### Records for this exercise:
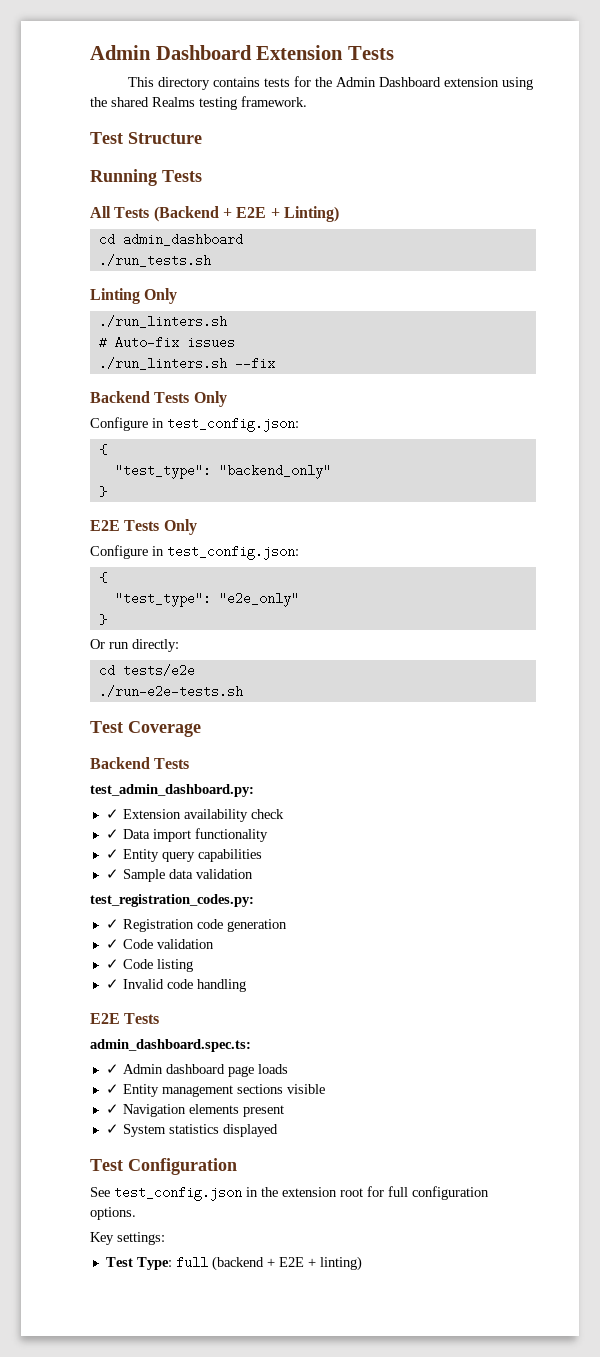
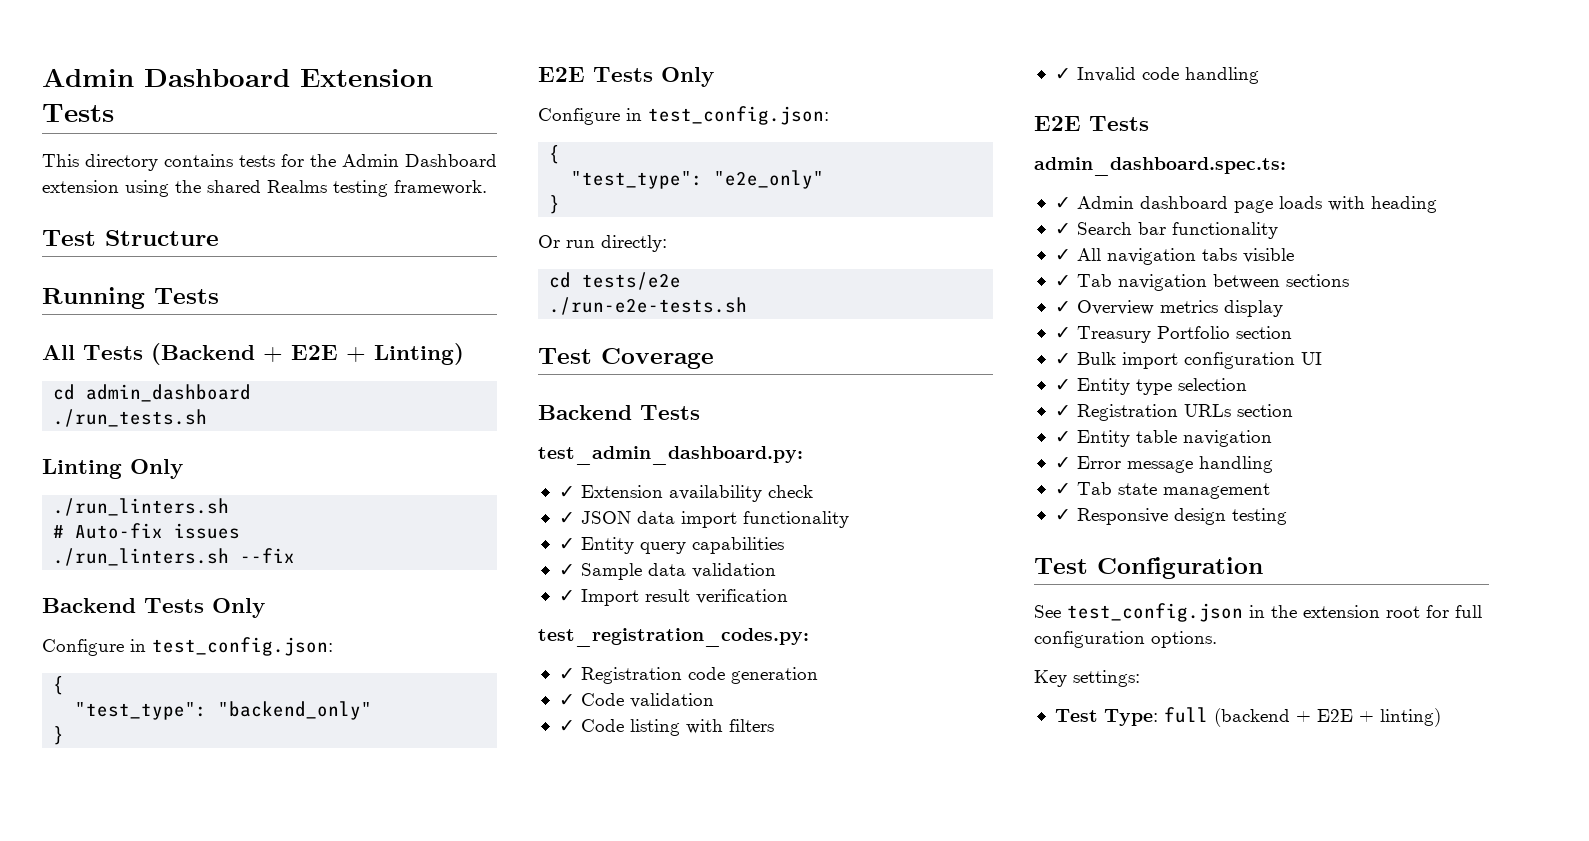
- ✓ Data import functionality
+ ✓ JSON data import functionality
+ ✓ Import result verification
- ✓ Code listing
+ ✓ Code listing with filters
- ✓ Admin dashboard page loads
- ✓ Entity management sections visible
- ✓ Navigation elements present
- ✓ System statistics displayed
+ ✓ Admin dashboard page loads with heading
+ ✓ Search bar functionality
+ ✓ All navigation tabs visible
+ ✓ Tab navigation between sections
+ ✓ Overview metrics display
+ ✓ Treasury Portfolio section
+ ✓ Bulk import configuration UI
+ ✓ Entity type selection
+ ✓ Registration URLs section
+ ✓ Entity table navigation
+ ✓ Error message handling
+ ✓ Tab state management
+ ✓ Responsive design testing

### What you will do:
Considering only the material above, set down every line from the one with "loads with heading" to the one with "Entity type selection", inclusive, exactly as written.

### Exercise answer:
+ ✓ Admin dashboard page loads with heading
+ ✓ Search bar functionality
+ ✓ All navigation tabs visible
+ ✓ Tab navigation between sections
+ ✓ Overview metrics display
+ ✓ Treasury Portfolio section
+ ✓ Bulk import configuration UI
+ ✓ Entity type selection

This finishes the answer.